[Dataset excerpts]
■ ■ ■ ■ ■ ■ ■
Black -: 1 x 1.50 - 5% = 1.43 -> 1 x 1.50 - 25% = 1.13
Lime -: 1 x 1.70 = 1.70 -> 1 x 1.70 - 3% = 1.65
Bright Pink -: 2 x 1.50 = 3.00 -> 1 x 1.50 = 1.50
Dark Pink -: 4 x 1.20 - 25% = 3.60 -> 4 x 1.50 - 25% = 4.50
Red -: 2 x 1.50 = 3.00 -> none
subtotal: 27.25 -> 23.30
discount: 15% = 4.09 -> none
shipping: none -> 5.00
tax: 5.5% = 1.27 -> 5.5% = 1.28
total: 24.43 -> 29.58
■ ■ ■ ■ ■ ■ ■
■ **AIM OF THE TASK**
Every line above has to be restated word for word.

■ **RESPONSE FOR THIS EXERCISE**
Black -: 1 x 1.50 - 5% = 1.43 -> 1 x 1.50 - 25% = 1.13
Lime -: 1 x 1.70 = 1.70 -> 1 x 1.70 - 3% = 1.65
Bright Pink -: 2 x 1.50 = 3.00 -> 1 x 1.50 = 1.50
Dark Pink -: 4 x 1.20 - 25% = 3.60 -> 4 x 1.50 - 25% = 4.50
Red -: 2 x 1.50 = 3.00 -> none
subtotal: 27.25 -> 23.30
discount: 15% = 4.09 -> none
shipping: none -> 5.00
tax: 5.5% = 1.27 -> 5.5% = 1.28
total: 24.43 -> 29.58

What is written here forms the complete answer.